If we want to sanction rogues, and apply personal criminal responsibility to those who flout the law, should Pres Baroso not be taking aim at the entire political class? having ratified a treaty stating that there would be no bail outs.....need I go into further detail? Maybe Guy de Havillande is utterly deranged, but were there not a few other conditions to membership of the "1984 Fan Club" er, sorry, I mean the single currency, which have been broken by most of th members? Oh, but how silly I am, these were only cast in stone, ratified by every nation, including those who voted no but changed to yes by an overwhelming swing of 0.0001% when instructed to keep voting until the answer was yes. Obviously the wording was only intended as a vague set of guidances rather than rules. Anyway, just off to check the valuation of some assets, in case I am breaching current loan to value covenants on the loan..... but hang on, I believe the rules have changed.... banks dont have to write down worthless sovereign debt prior to maturity dates, so I assume the wont need me to write down any asset values?

Anonymous said...

Fantastic. So how will he distinguish between market manipulation and only making the trading intentions clear? How friendly ties you got to the commission maybe? Come to think of it, since any trade will communicate a market sentiment, how do you distinguish any trade from market manipulation? When it embarrasses a politician? The exchanges already have mechanisms in place to detect dodgy behaviour, and unless a case is very sensitive to state security, a minor, or other deserving (or undeserving in the former case) the details of the cases are public. Bah, all he is trying to do is impose precedent for more commission power

Anonymous said...

Thank God for someone like Barroso. At least he speaks for the people. The UK government won't act. The US government won't act. It looks as if the European government is willing to act. Let them do so! The banksters need to have their wings clipped. I'm all for it. I am foursquare behind Barroso. More power to him!

tylor said...

Wow! "The Commission will invoke new powers under Article 83 of the Lisbon Treaty allowing the EU to impose minimum rules and sanctions on member states when
needed “to ensure the effective implementation” of EU policies". This would give the EU massive new powers and a truly great "Treaty Change" along with the ones already taken note of re the ignoring of the "No Bail out Clause" and the proposals put forward to alter that.

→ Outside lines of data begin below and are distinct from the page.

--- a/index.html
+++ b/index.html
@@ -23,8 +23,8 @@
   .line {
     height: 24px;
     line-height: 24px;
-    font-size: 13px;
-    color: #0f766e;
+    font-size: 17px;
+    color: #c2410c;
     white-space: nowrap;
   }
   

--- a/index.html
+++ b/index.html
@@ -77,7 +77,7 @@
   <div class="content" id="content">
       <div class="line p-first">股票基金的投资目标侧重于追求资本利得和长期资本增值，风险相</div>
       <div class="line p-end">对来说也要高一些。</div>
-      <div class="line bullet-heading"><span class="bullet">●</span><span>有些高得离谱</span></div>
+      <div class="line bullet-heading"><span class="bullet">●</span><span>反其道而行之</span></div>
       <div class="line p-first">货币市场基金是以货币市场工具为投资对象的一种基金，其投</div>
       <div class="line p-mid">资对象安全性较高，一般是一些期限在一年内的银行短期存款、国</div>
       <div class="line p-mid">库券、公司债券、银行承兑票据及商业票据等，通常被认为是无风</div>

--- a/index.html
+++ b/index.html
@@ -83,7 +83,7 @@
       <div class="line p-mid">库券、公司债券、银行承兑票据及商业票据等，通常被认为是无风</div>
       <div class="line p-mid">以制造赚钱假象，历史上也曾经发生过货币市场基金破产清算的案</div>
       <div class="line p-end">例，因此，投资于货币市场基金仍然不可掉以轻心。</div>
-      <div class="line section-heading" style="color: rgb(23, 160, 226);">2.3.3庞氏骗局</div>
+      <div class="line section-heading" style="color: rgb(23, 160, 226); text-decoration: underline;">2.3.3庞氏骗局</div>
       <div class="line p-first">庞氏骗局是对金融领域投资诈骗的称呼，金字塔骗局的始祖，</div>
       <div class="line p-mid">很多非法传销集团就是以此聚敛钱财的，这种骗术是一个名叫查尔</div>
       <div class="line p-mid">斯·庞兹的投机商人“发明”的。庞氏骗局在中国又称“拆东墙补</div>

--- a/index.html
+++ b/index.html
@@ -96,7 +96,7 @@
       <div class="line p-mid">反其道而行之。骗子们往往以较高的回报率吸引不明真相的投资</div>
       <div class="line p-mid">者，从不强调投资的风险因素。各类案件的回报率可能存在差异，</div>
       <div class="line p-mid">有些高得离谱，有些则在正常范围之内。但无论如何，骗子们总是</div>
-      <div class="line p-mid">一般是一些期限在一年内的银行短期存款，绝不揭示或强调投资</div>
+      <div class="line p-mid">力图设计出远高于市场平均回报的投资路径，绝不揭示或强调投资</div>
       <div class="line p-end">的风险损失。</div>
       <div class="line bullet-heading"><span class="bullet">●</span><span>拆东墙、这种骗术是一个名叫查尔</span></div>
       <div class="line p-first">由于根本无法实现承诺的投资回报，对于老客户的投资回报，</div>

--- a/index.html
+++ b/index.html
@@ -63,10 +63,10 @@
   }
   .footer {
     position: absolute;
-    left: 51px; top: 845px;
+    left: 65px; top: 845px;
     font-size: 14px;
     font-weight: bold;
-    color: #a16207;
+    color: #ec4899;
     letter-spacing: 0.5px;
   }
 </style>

All 27 Countries in the European Union ratified the Treaty of Lisbon in which we can read quite clearly in Article 125 TFEU “The Union shall not be liable for or assume the commitments of central governments, regional, local or other public authorities, other bodies governed by public law, or public undertakings of any Member State, without prejudice to mutual financial guarantees for the joint execution of a specific project.” That legislation is still in place, lodged securely in the Vienna Convention on the law of Treaties and will remain so until all 27 Countries put any Treaty alterations and in the Case of the United Kingdom, the Treaty change giving more authority to the Members of the Euro has been put before the people of this Country in a referendum as promised.

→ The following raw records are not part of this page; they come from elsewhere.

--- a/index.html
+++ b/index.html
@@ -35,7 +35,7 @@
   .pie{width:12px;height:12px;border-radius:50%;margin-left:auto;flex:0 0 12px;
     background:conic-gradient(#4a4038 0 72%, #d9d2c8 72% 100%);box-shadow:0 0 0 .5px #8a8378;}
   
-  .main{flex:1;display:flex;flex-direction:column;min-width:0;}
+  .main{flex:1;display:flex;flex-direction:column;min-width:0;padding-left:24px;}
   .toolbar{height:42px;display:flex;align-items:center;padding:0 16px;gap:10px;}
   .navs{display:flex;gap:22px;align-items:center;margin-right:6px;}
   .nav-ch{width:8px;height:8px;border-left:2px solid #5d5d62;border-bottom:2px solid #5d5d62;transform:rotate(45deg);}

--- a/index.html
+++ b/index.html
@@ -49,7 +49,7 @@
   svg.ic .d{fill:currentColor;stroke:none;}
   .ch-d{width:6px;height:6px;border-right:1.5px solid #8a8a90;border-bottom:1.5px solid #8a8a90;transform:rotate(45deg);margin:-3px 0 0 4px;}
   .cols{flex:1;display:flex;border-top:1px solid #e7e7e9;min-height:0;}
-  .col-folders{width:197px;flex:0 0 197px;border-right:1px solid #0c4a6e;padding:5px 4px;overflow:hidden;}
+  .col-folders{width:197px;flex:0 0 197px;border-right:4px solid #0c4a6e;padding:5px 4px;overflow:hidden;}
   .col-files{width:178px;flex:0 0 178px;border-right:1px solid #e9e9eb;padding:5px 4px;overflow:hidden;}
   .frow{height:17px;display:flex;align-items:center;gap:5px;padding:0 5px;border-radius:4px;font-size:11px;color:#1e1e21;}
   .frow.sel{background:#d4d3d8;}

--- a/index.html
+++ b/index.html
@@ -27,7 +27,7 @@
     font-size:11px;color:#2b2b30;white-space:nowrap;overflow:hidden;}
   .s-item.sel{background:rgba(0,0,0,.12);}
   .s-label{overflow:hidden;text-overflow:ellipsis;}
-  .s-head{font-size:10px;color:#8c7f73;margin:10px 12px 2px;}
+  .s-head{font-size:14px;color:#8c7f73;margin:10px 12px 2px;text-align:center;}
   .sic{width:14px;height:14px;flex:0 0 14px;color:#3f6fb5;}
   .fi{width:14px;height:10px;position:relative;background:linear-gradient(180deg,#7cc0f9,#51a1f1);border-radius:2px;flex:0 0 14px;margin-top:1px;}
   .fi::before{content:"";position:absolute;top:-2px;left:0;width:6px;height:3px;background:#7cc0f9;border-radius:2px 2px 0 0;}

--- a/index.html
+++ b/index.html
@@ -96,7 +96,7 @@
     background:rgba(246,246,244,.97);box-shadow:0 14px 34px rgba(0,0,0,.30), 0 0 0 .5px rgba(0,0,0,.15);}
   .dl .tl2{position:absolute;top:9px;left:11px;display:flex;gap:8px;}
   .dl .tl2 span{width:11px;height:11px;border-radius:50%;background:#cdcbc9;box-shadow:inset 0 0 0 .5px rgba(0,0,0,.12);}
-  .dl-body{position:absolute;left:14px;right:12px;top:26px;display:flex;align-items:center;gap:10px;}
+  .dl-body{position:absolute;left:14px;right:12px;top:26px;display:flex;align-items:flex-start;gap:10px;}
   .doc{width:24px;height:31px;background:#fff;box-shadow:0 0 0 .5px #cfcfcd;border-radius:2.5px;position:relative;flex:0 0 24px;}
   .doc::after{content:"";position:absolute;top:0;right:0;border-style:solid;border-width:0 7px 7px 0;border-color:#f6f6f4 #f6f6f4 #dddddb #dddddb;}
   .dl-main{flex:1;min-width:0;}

In spite of the "No Bail out" Clause above, The United Kingdom has already given/loaned money towards one "bail out" even though this Country is not in the Euro,
so ANY change in the Treaty of Lisbon must indeed put before the people of this Country in a referendum whether this country should remain in the European Union.

I now refer to a matter of concern on two suggestions, one on the reorganisation of the Treaties, and the other on the reform of the Treaty amendment procedures which proposed rather radical changes in Treaty revision, including the abolition of the Single Currency veto

little said...

Barroso earns 304,000 Euros each year (paid by the taxpaying serfs of Europe) and has an expense account of 730,000 Euros a year for travelling and "representation". He's held his unelected position for 7 years. This is the man who recently stated that "national governments (i.e. elected sovereign governments) are not to be trusted "

Anonymous said...

German and French banks must accept bigger losses on their loans to Greece, the German finance minister has conceded, signalling his rejection of intense lobbying by Deutsche Bank for only limited writedowns on loans to Athens.

Wolfgang Schäuble said banks must be better capitalised to prevent an escalation of the eurozone crisis and collapse of the financial system.

"We need better regulation and we also need a better capitalisation of banks, which is what we are doing in the short term. Not everyone will like it, but it is the best way to ensure that we don't have an escalation in the crisis due to a collapse in the banking system," Schäuble said.

His comments come ahead of an EU council meeting next weekend that is expected to allow Greece to default on at least 50% of its debts and unveil a "bomb proof" firewall to protect other vulnerable countries.

Schäuble admitted banks had lost trust in each other and were refusing to conduct normal lending – either to other banks or commercial businesses.

But a demand for further writedowns could force several governments, including Angela Merkel's Berlin administration, to nationalise or part-nationalise several institutions.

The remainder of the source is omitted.